On 31st December 2018 Maya Forstater’s contract with the Centre for Global Development was not renewed.  Ms Forstater claims that this decision was connected with her beliefs about sex and gender.

Ms Forstater believes that there is a difference between the biological fact of being female with a feeling or gender identify of being female.  She also does not believe that people have an “inner gender” which should “trump” their sex at birth.  She does not believe that it is possible for someone to change from female to male, or vice versa.  The tribunal summarised this by saying that for Ms Forstater it is sex that is fundamentally important rather than gender.

The question for the tribunal was whether her beliefs were protected by the Equality Act 2010.  To get protection, beliefs must pass various tests, including that the beliefs are consistent and organised, and that they are worthy of respect in our society.

The Tribunal was referred to recent scientific research which called into question a simple distinction between males and females which would have undermined Ms Forstater’s beliefs, but decided on balance that Ms Forstater’s beliefs could still be consistent and organised even if there was scientific evidence that they were wrong.

Where Ms Forstater’s case failed was in the last test – that of being beliefs worthy of respect in our society.  The Tribunal referred to Ms Forstater stating that she would continue to say “women means adult human female” and “transwomen are men” because the statements were true.

Ms Forstater said that “it is simply not the case that expressing the belief that a transgender person remains the sex that they are […] must necessarily cause a fundamental harm to their dignity and human rights”.  The Tribunal decided that because of the absolutist nature of her views, Ms Forstater would continue to refer to a person by the sex Ms Forstater considers appropriate even if that violates the person’s dignity.  The Tribunal decided that that approach was not worthy of respect in our society.

Ms Forstater appealed the decision on 23rd January 2020.

This case clearly involves very emotional issues which go to the core of identity.  It also involved difficult questions of law, such as the difference between being discriminated against for holding a belief and being discriminated against for taking action based on that belief.

It appears from the case that Ms Forstater was at pains to state that she believes that everyone should be able to live free from harassment, and that out of politeness or courtesy she may choose to use “he” or “she” to refer to someone for whom she does not believe those words are accurate.
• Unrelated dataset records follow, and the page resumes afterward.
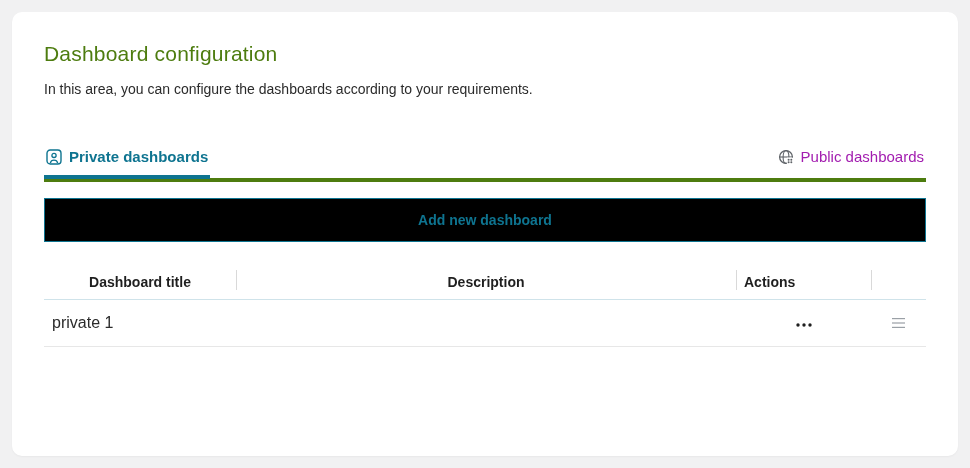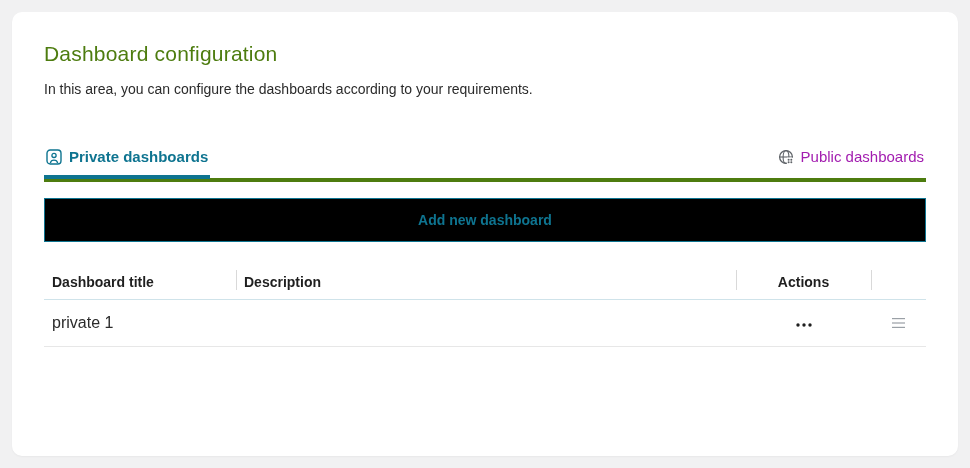--- a/index.html
+++ b/index.html
@@ -75,34 +75,34 @@
   }
   col.c-title   { width: 192px; }
   col.c-desc    { width: auto;  }
   col.c-actions { width: 135px; }
   col.c-drag    { width: 55px;  }
   th {
     height: 33px;
     font-size: 14px;
     font-weight: 700;
     color: #1f1f1f;
-    text-align: left;
+    text-align: center;
     padding: 0 8px;
     border-bottom: 1px solid #cfe3ea;
     position: relative;
   }
   th + th::before {
     content: "";
     position: absolute;
     left: 0; top: 50%;
     transform: translateY(-60%);
     width: 1px; height: 20px;
     background: #d9d9d9;
   }
-  th.center { text-align: center; }
+  th.center { text-align: left; }
   td {
     height: 47px;
     font-size: 16px;
     color: #2b2b2b;
     padding: 0 8px;
     border-bottom: 1px solid #e7e7e7;
   }
   td.center { text-align: center; }
   .icon-btn {
     display: inline-flex;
However, she also expressly reserved the right to use “he” and “him” to refer to “male people”, and said she would continue saying things like “transwomen are men”.  The Tribunal concluded that these were not simply manifestations of her belief.  Instead it found that it was a core component of her belief that she was entitled to make these statements even if that creates an intimidating, hostile, degrading, humiliating or offensive environment.

There can be a fine line between a belief and actions taken on the basis of that belief, and we can expect that to be fully explored if Ms Forstater is allowed to appeal.